** ENTRIES SUPPLIED follows **

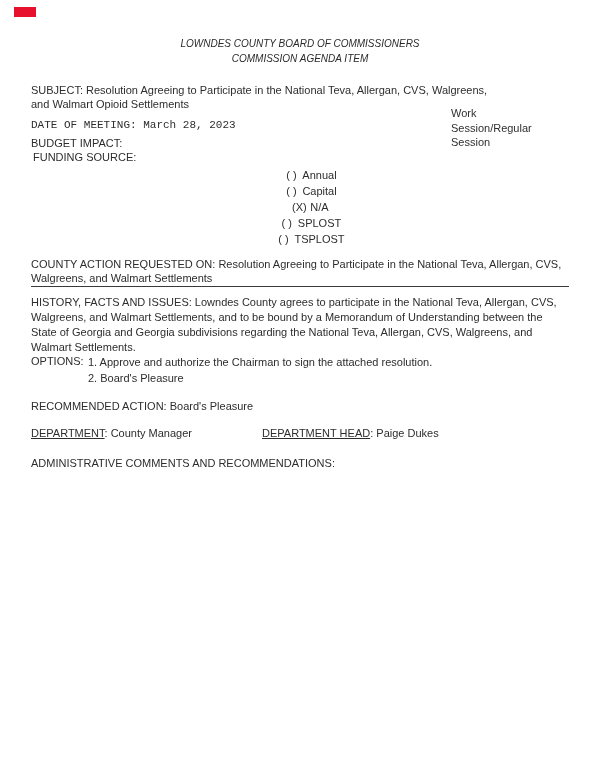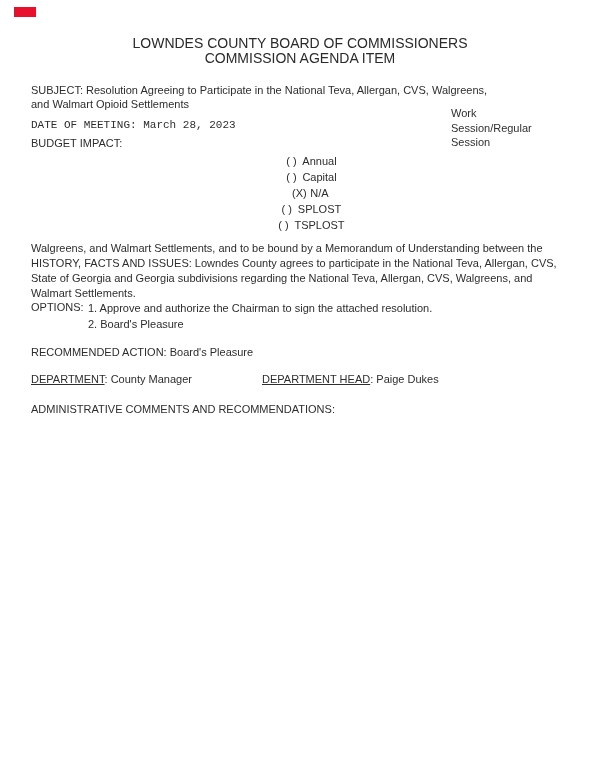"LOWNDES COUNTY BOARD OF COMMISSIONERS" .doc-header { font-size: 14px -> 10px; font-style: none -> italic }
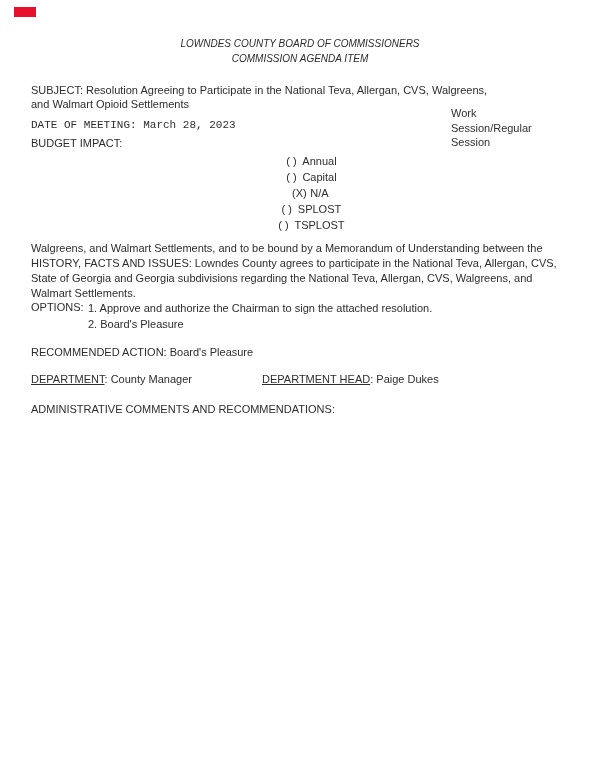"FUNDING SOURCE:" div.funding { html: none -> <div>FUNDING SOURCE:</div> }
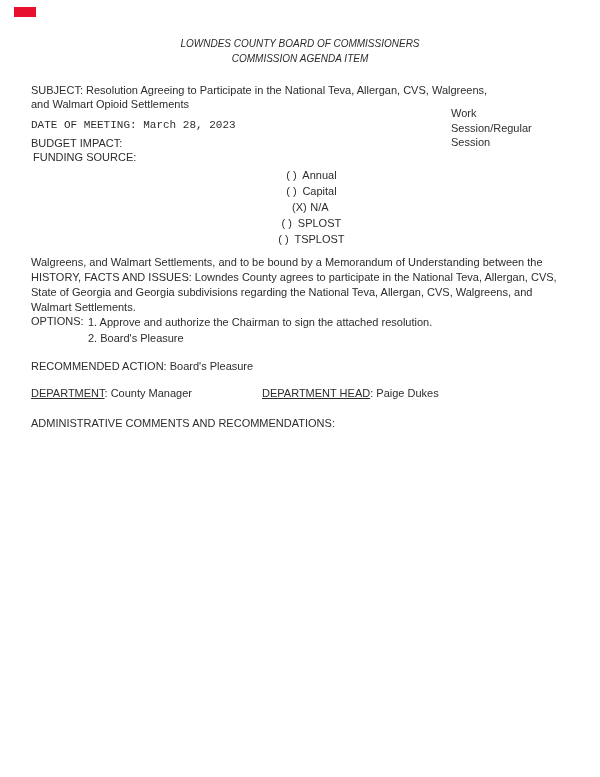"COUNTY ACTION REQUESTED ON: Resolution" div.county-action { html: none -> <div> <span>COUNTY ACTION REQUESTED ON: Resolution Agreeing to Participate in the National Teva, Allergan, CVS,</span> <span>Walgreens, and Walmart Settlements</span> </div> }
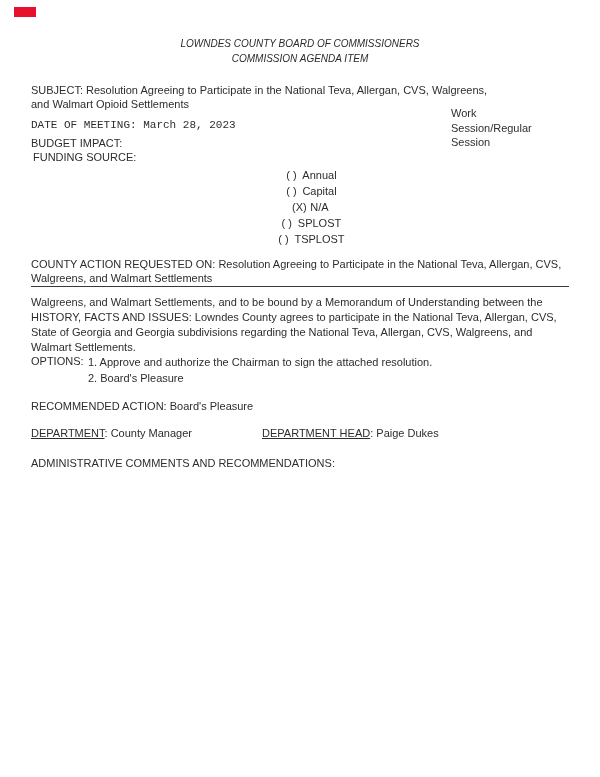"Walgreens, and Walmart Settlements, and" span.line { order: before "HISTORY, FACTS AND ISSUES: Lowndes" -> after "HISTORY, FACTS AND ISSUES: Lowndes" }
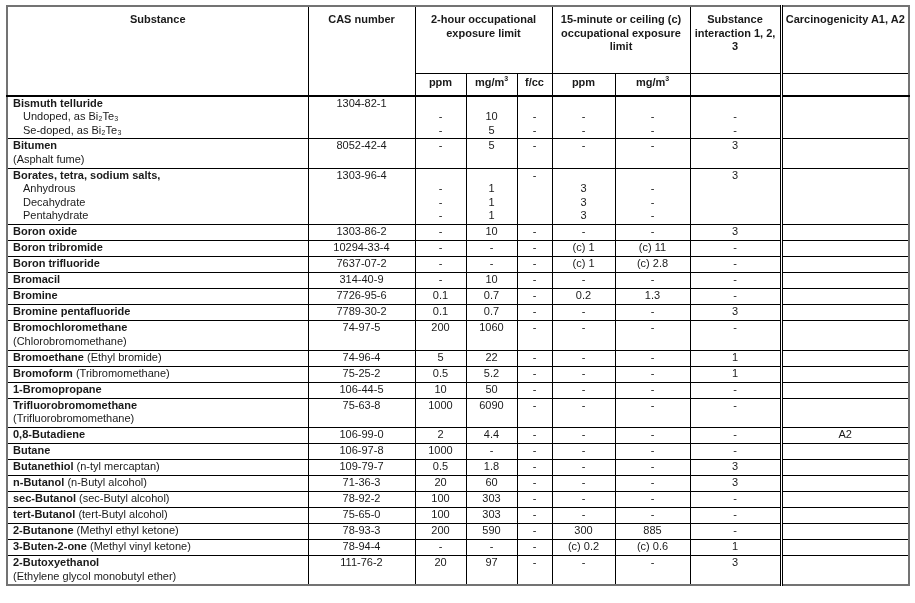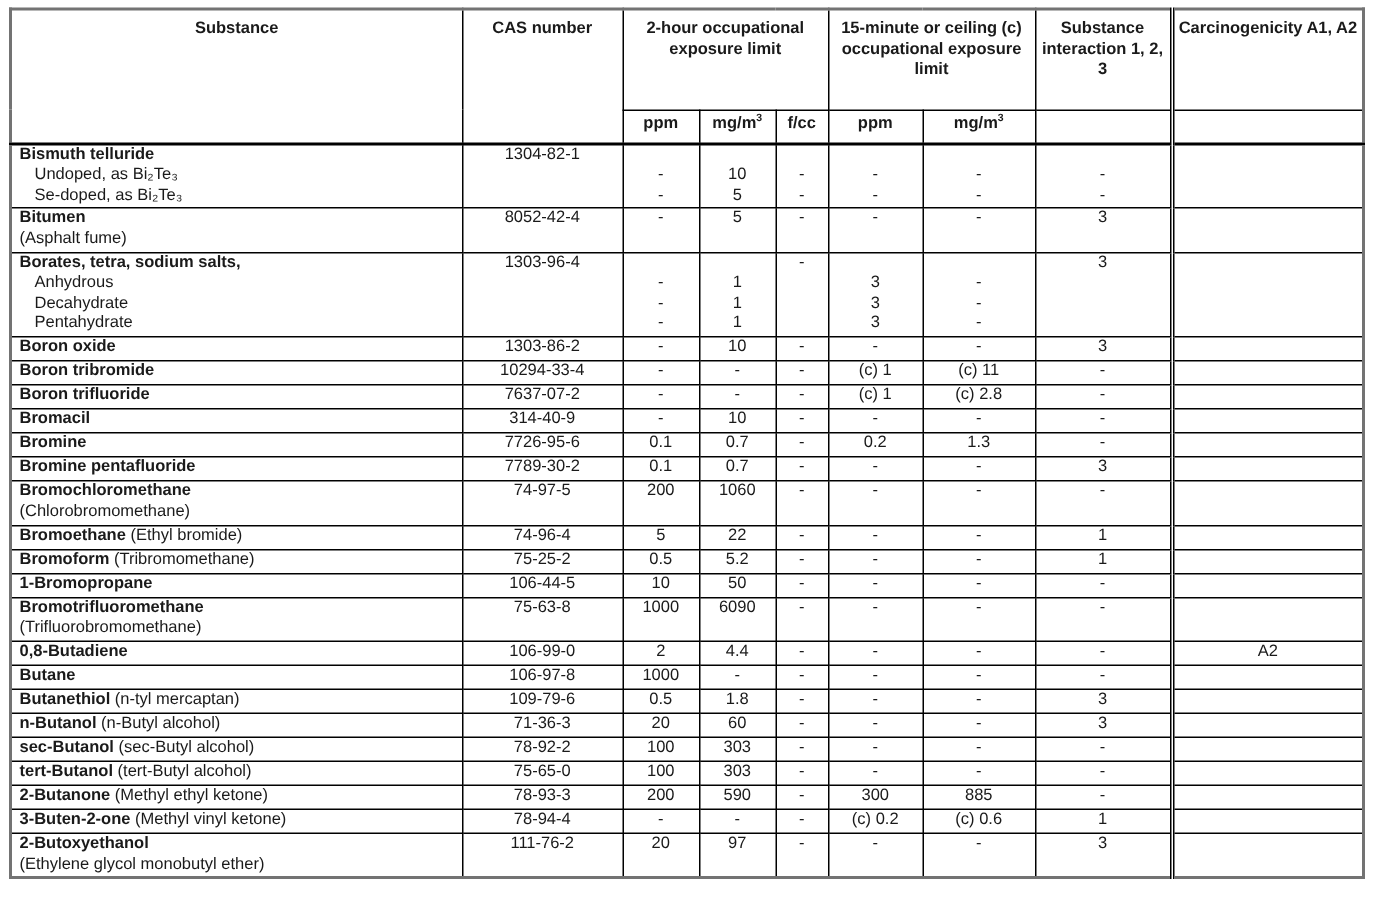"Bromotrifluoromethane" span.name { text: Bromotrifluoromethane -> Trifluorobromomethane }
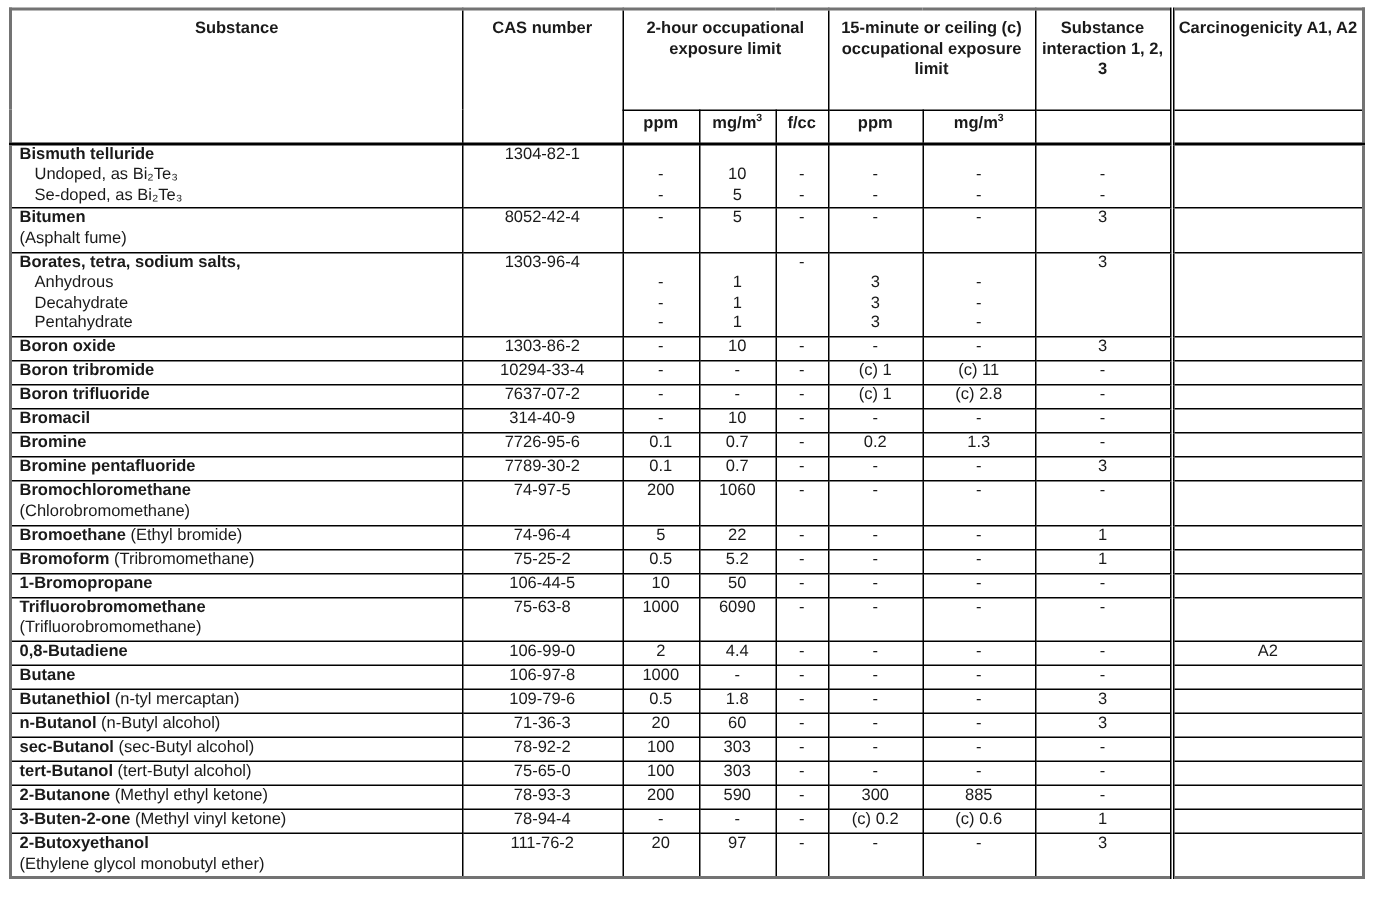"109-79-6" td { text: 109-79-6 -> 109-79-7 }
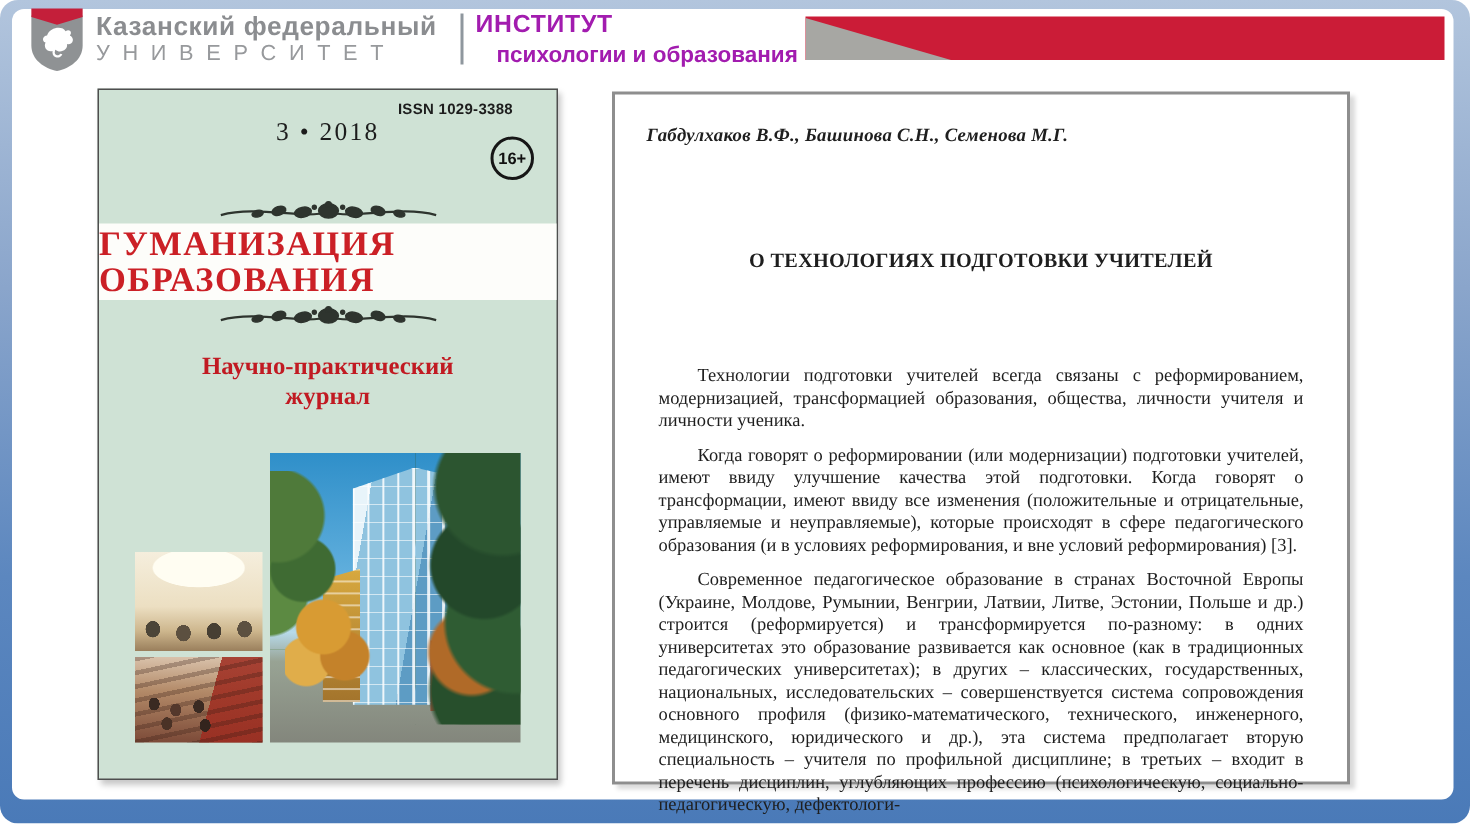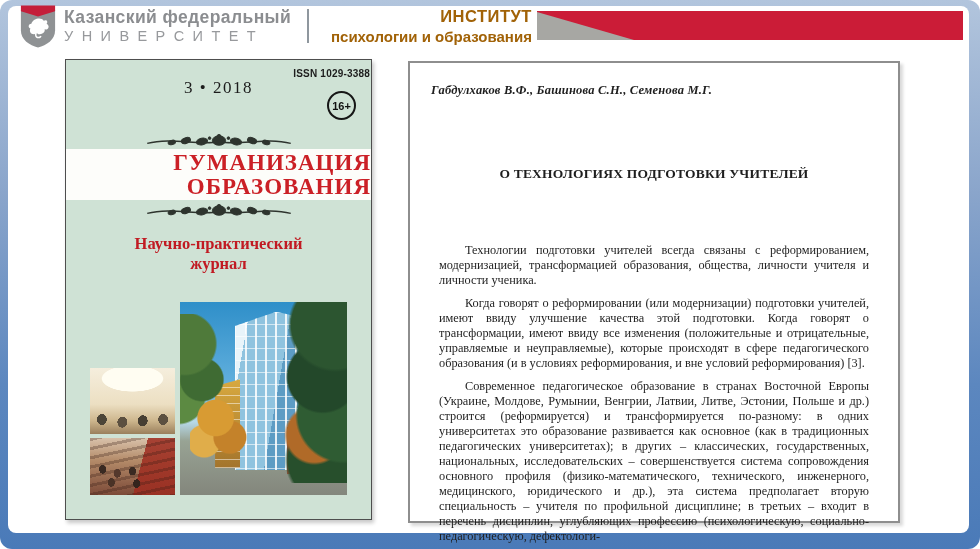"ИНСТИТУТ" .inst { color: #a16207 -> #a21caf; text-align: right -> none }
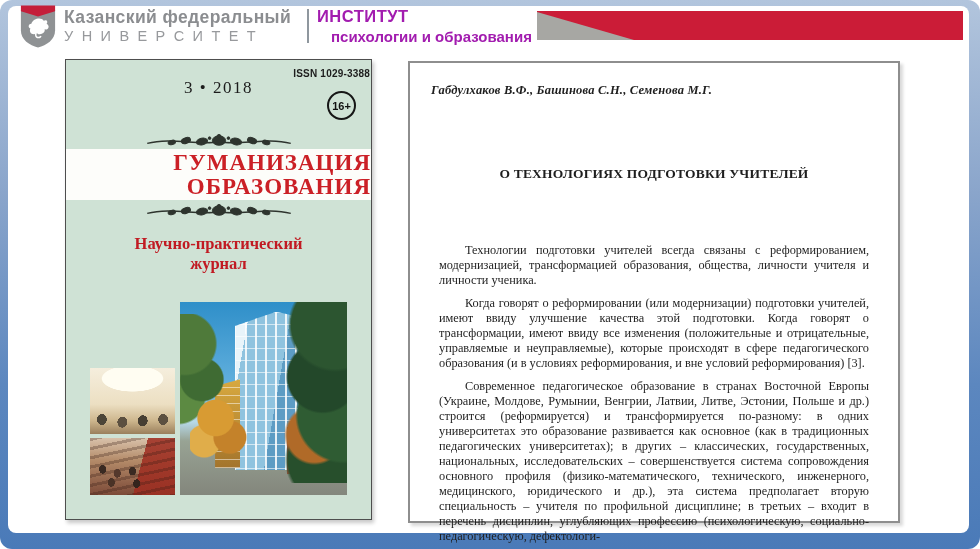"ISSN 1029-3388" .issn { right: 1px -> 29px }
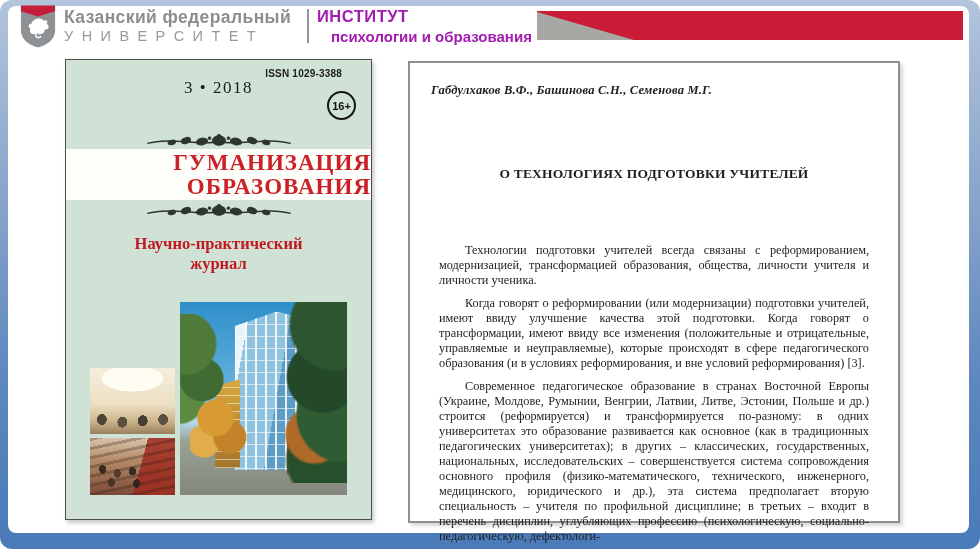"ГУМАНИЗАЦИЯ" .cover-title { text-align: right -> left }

** End of ENTRIES SUPPLIED **

Once the line containing "text: Bromotrifluoromethane ->" is located, write out exactly that line and each one after it to the end of the records above, excluding pictures and nothing else.

• **TASK OUTPUT**:
"Bromotrifluoromethane" span.name { text: Bromotrifluoromethane -> Trifluorobromomethane }
"109-79-6" td { text: 109-79-6 -> 109-79-7 }
"ИНСТИТУТ" .inst { color: #a16207 -> #a21caf; text-align: right -> none }
"ISSN 1029-3388" .issn { right: 1px -> 29px }
"ГУМАНИЗАЦИЯ" .cover-title { text-align: right -> left }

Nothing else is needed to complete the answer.